__What to produce__.
Quote from the first line below through the line that contains "[66,271,206,292] Requirements ->", both included, and leave the pictures out.

---- Data section

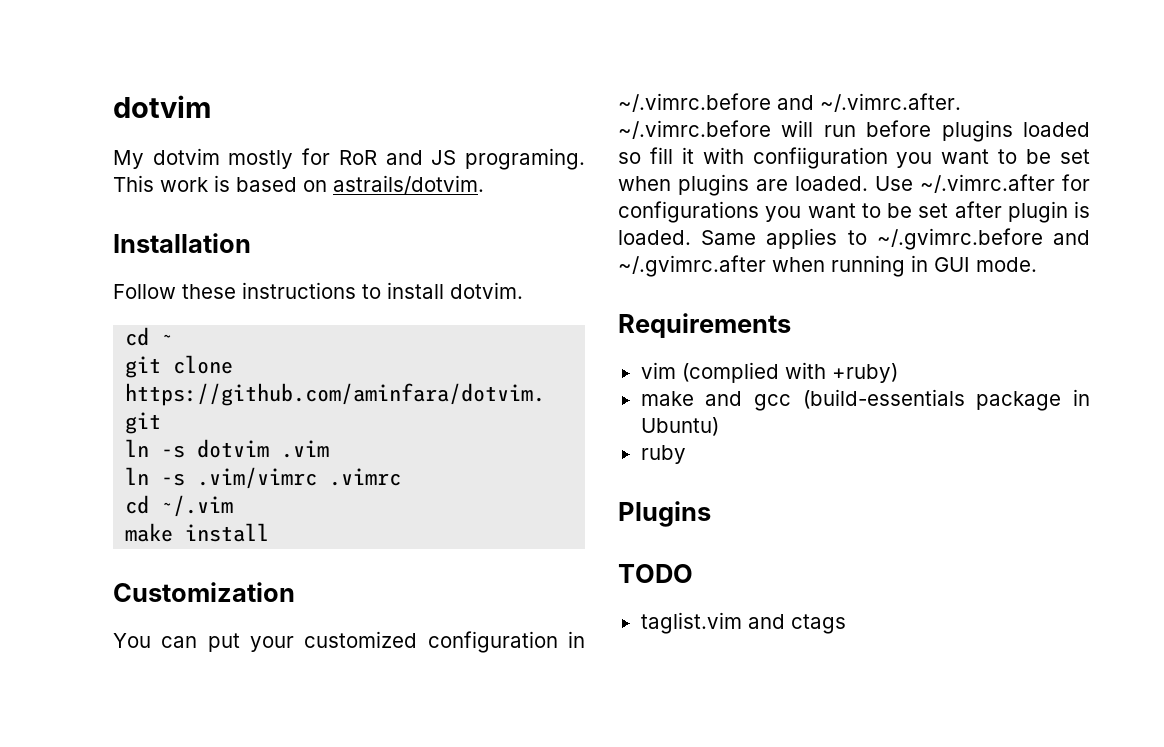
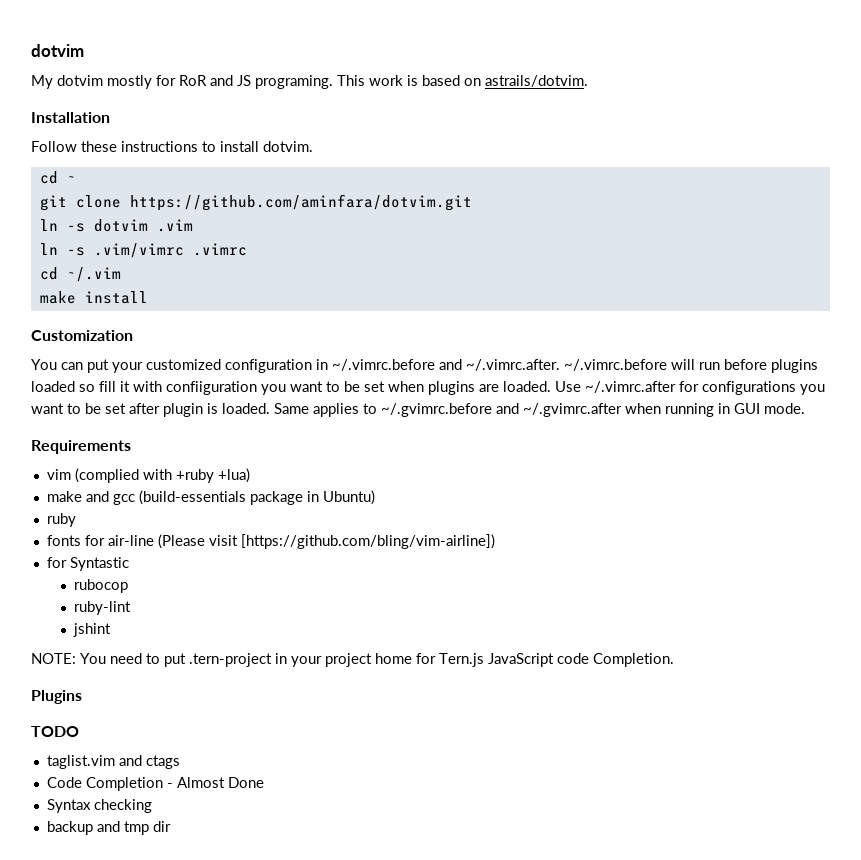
[831,363,898,383] +ruby) -> [175,468,250,483] +ruby +lua)
(686, 454) none -> [46,534,495,549] [46,557,129,571] [73,579,128,593] [73,601,131,615] [72,623,111,637] [31,653,674,667] // fonts for air-line (Please visit [https://github.com/bling/vim-airline]) // for Syntastic // rubocop // ruby-lint // jshint // NOTE: You need to put .tern-project in your project home for Tern.js JavaScript code Completion.
(846, 624) none -> [46,777,264,791] [46,799,152,813] [46,821,171,835] // Code Completion - Almost Done // Syntax checking // backup and tmp dir

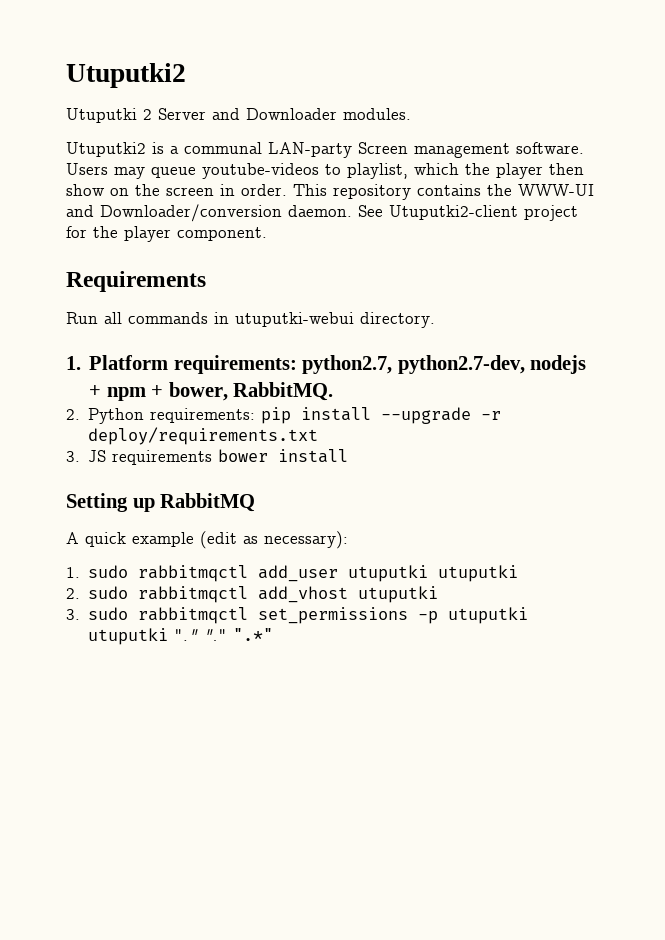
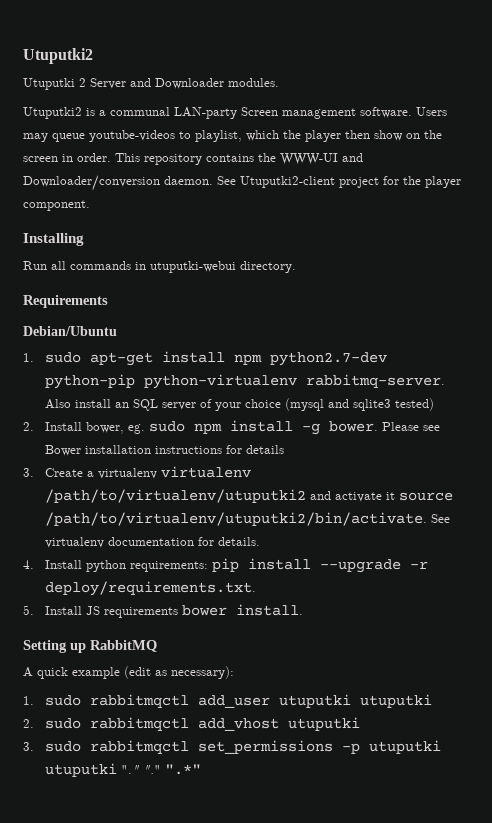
[66,271,206,292] Requirements -> [23,233,84,246] Installing
[66,355,587,374] [89,382,334,401] [66,408,145,424] 1. Platform requirements: python2.7, python2.7-dev, nodejs + npm + bower, RabbitMQ. // 2. Python -> [23,295,108,308] [23,326,117,336] [23,351,387,366] [44,374,445,389] [44,398,434,411] [23,420,440,435] [44,445,284,456] [23,466,251,479] [44,489,453,503] [44,512,450,526] [44,537,260,548] [23,560,126,572] Requirements // Debian/Ubuntu // 1. sudo apt-get install npm python2.7-dev python-pip python-virtualenv rabbitmq-server. Also install an SQL server of your choice (mysql and sqlite3 tested) // 2. Install bower, eg. sudo npm install -g bower. Please see Bower installation instructions for details // 3. Create a virtualenv virtualenv /path/to/virtualenv/utuputki2 and activate it source /path/to/virtualenv/utuputki2/bin/activate. See virtualenv documentation for details. // 4. Install python
[88,427,319,445] [66,451,80,462] deploy/requirements.txt // 3. -> [44,581,256,596] [23,605,82,615] deploy/requirements.txt. // 5. Install
[278,449,349,463] install -> [235,604,303,616] install.

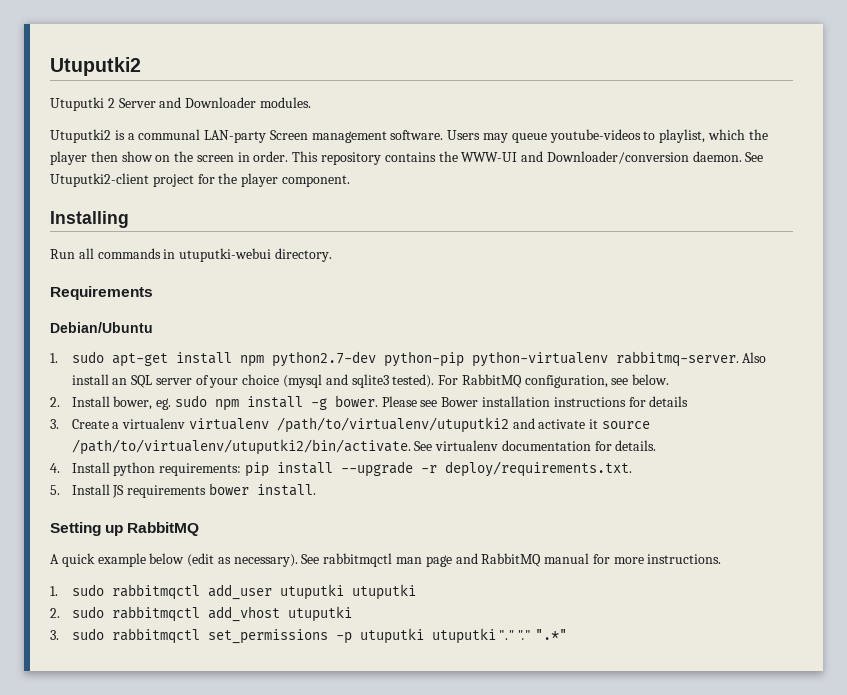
[394,398,434,411] tested) -> [392,374,670,388] tested). For RabbitMQ configuration, see below.
(120, 673) none -> [149,553,185,564] below
[171,666,234,679] necessary): -> [233,553,722,567] necessary). See rabbitmqctl man page and RabbitMQ manual for more instructions.

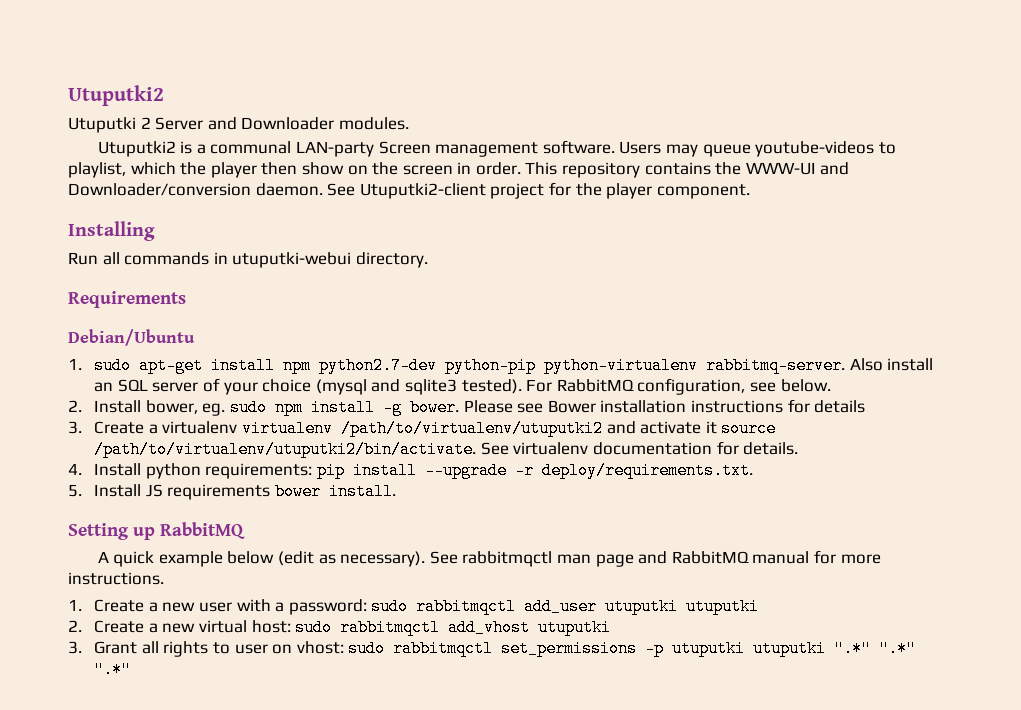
(58, 591) none -> [94,599,367,615] Create a new user with a password:
(60, 613) none -> [94,620,291,633] Create a new virtual host:
(59, 635) none -> [94,641,344,657] Grant all rights to user on vhost:
[499,630,532,640] "." "." -> [834,640,917,657] ".*" ".*"

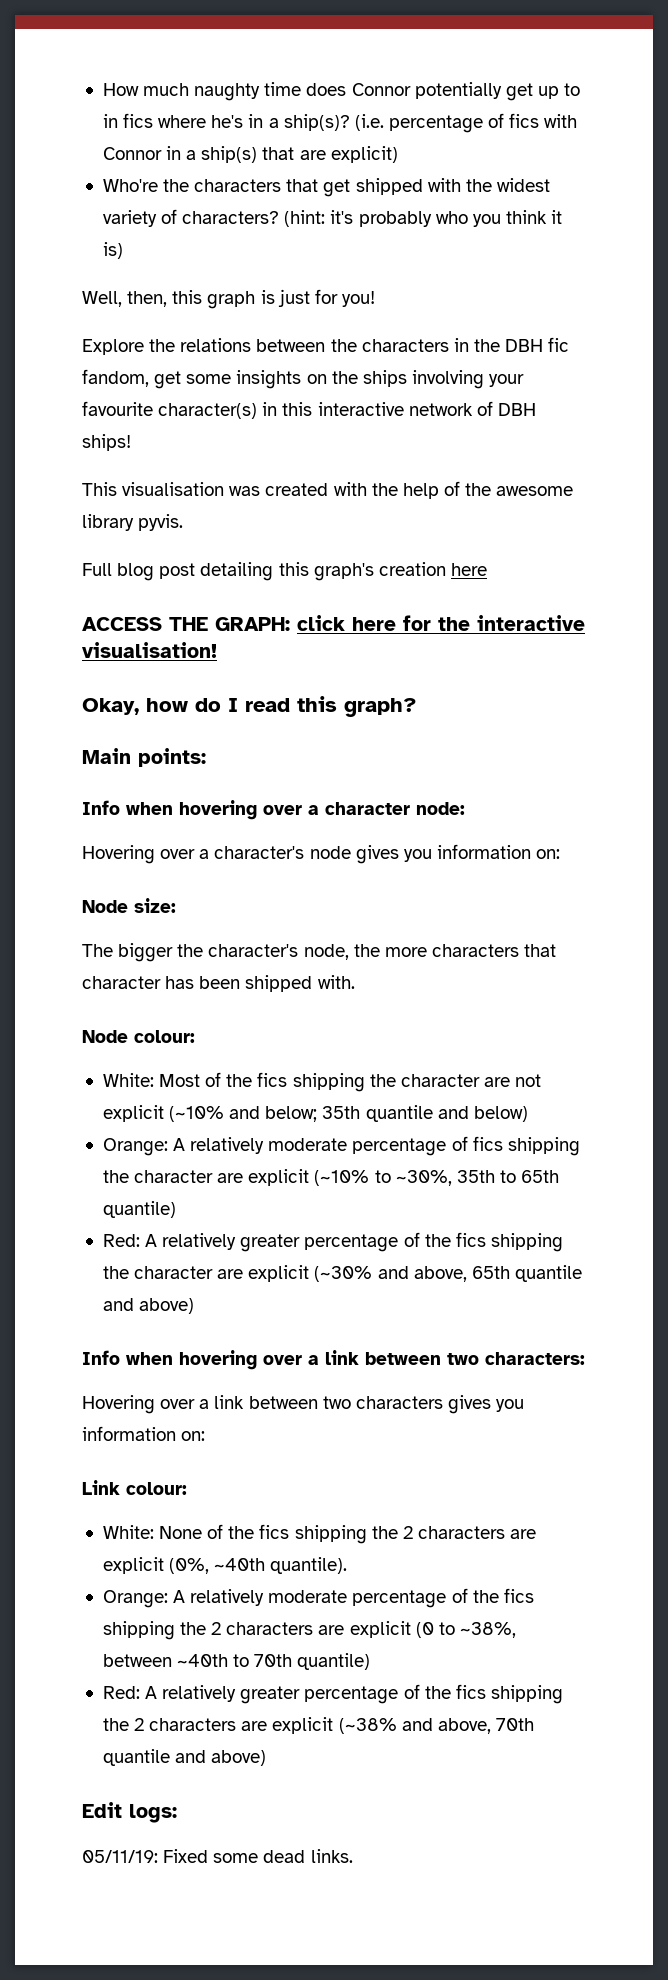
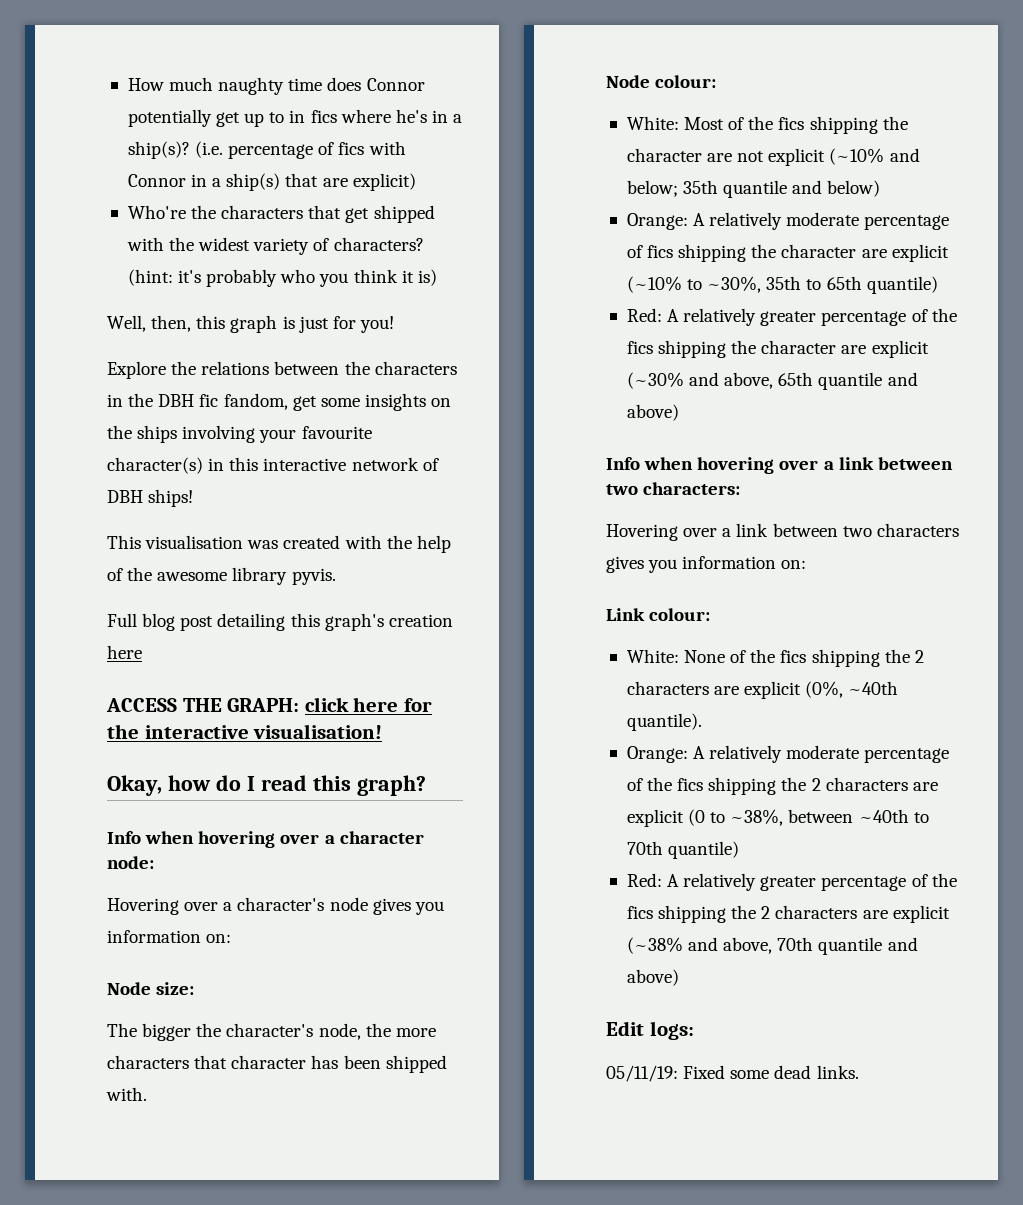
[82,748,206,767] // Main points: -> (426, 785) none

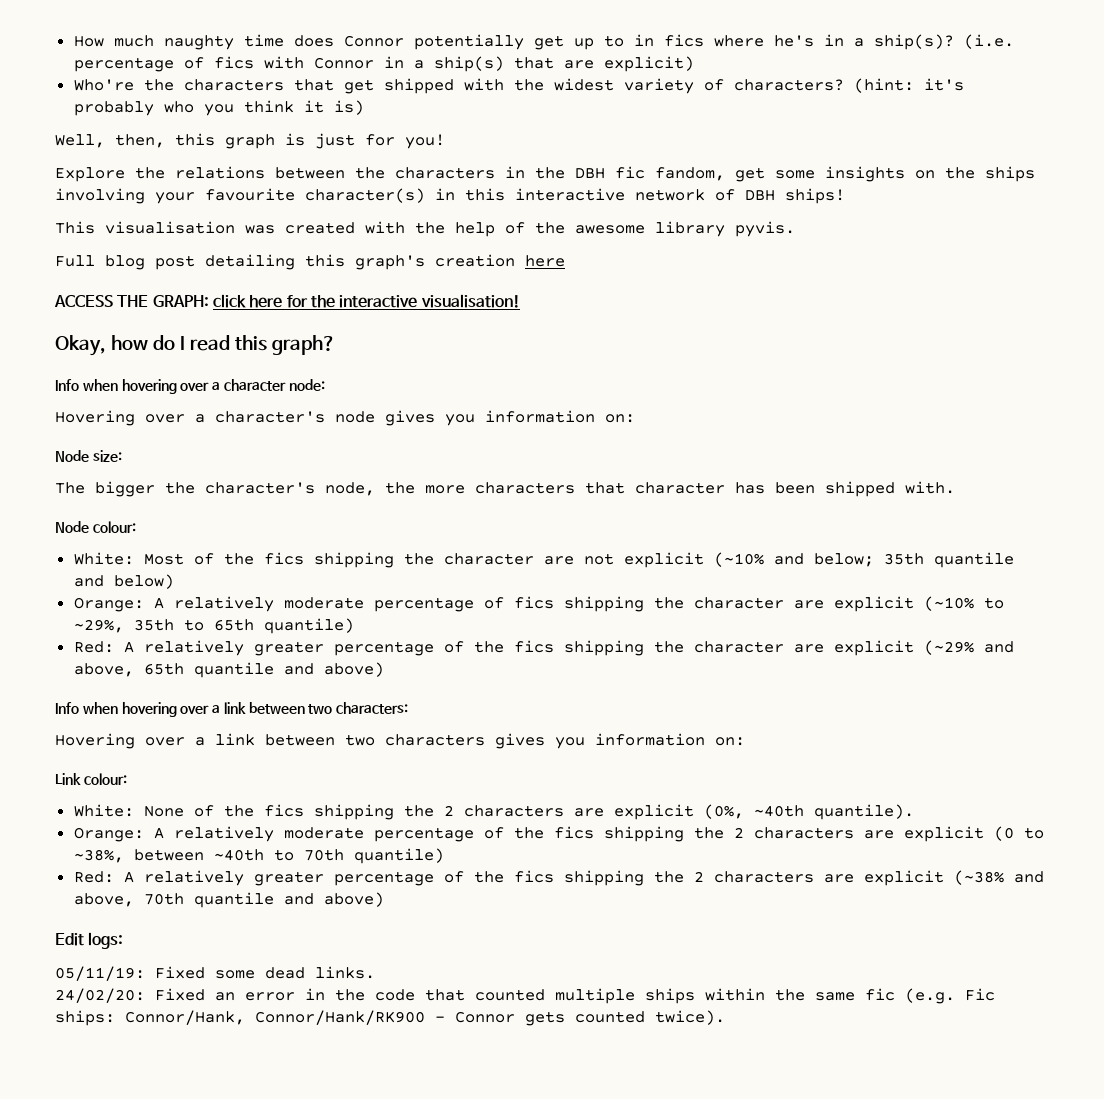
[707,276,762,293] ~30%, -> [73,619,124,633] ~29%,
[626,372,684,389] (~30% -> [923,640,974,655] (~29%
(859, 1072) none -> [55,988,995,1004] [55,1010,725,1026] // 24/02/20: Fixed an error in the code that counted multiple ships within the same fic (e.g. Fic ships: Connor/Hank, Connor/Hank/RK900 - Connor gets counted twice).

--------

__Answer section__.
[831,363,898,383] +ruby) -> [175,468,250,483] +ruby +lua)
(686, 454) none -> [46,534,495,549] [46,557,129,571] [73,579,128,593] [73,601,131,615] [72,623,111,637] [31,653,674,667] // fonts for air-line (Please visit [https://github.com/bling/vim-airline]) // for Syntastic // rubocop // ruby-lint // jshint // NOTE: You need to put .tern-project in your project home for Tern.js JavaScript code Completion.
(846, 624) none -> [46,777,264,791] [46,799,152,813] [46,821,171,835] // Code Completion - Almost Done // Syntax checking // backup and tmp dir

[66,271,206,292] Requirements -> [23,233,84,246] Installing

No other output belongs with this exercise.